I bought a camel-coloured trench coat and scarf from fashion retailer ( ) in 1985 that are still in perfect order. So, it is fitting perhaps that longstanding core items like these are to be the mainstay of its turnaround strategy. The market also appears to think so.
This idea and a £40m annual cost-savings programme announced in the 14 November interim results helped push the shares higher. In its own words, what went wrong for the British luxury brand is that it focused on being modern at the expense of celebrating its heritage. It also raised prices.
This switch failed to entice enough potential customers and alienated too many existing ones. In this sense, the advent of Covid exacerbated this failure rather than caused it. There was a spike in UK sales once lockdowns were lifted, but this did not last long.

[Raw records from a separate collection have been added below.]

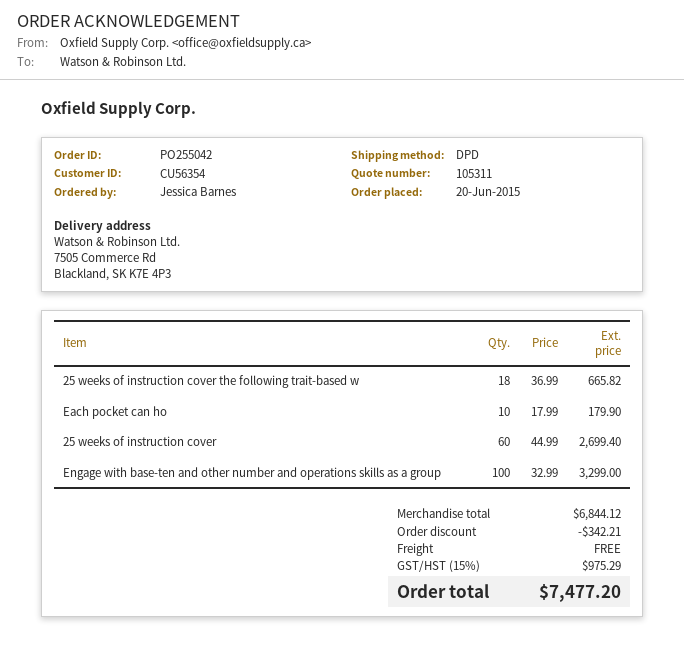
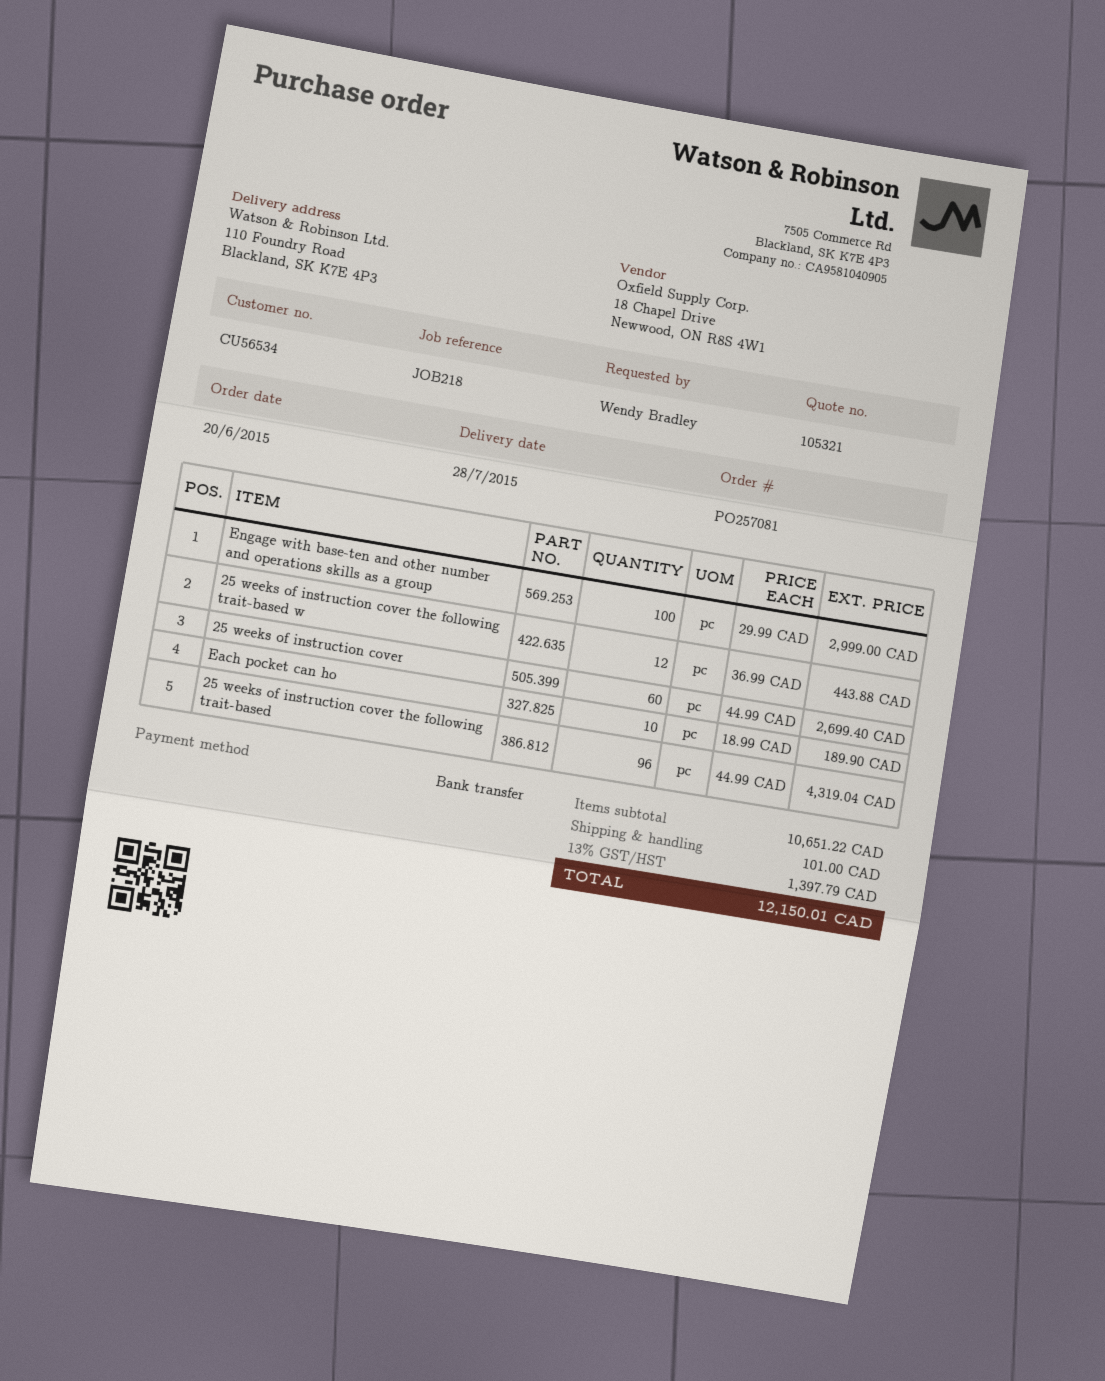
quote number: 105311 -> 105321
order number: PO255042 -> PO257081
customer number: CU56354 -> CU56534
ordered by: Jessica Barnes -> Wendy Bradley
ship to: 7505 Commerce Rd, Blackland, SK K7E 4P3 -> 110 Foundry Road, Blackland, SK K7E 4P3
25 weeks of instruction cover the following trait-based w: 18 x 36.99 = 665.82 -> 12 x 36.99 = 443.88
Each pocket can ho: 10 x 17.99 = 179.90 -> 10 x 18.99 = 189.90
Engage with base-ten and other number and operations skills as a group: 100 x 32.99 = 3299.00 -> 100 x 29.99 = 2999.00
25 weeks of instruction cover the following trait-based: none -> 96 x 44.99 = 4319.04
subtotal: 6844.12 -> 10651.22
discount: 342.21 -> none
shipping: 0.00 -> 101.00
tax: 15% = 975.29 -> 13% = 1397.79
total: 7477.20 -> 12150.01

By the time of the Q1 2025 results on 15 July, comparable store sales were down 21% year on year (these are sales figures with the impact of openings, closures and refurbishments removed). China — a key target growth market for Burberry — also struggled to rebound from the pandemic’s effects. Mainland sales there fell 21% in Q1 alone.
Overall, the firm’s retail revenue in the quarter dropped 22% to £458m and it suspended its dividend for this year. The new ‘Burberry Forward’ plan refocuses on what made the firm successful. This was being a highly differentiated brand with a unique heritage, particularly noted for its outerwear and scarves.
In practical t.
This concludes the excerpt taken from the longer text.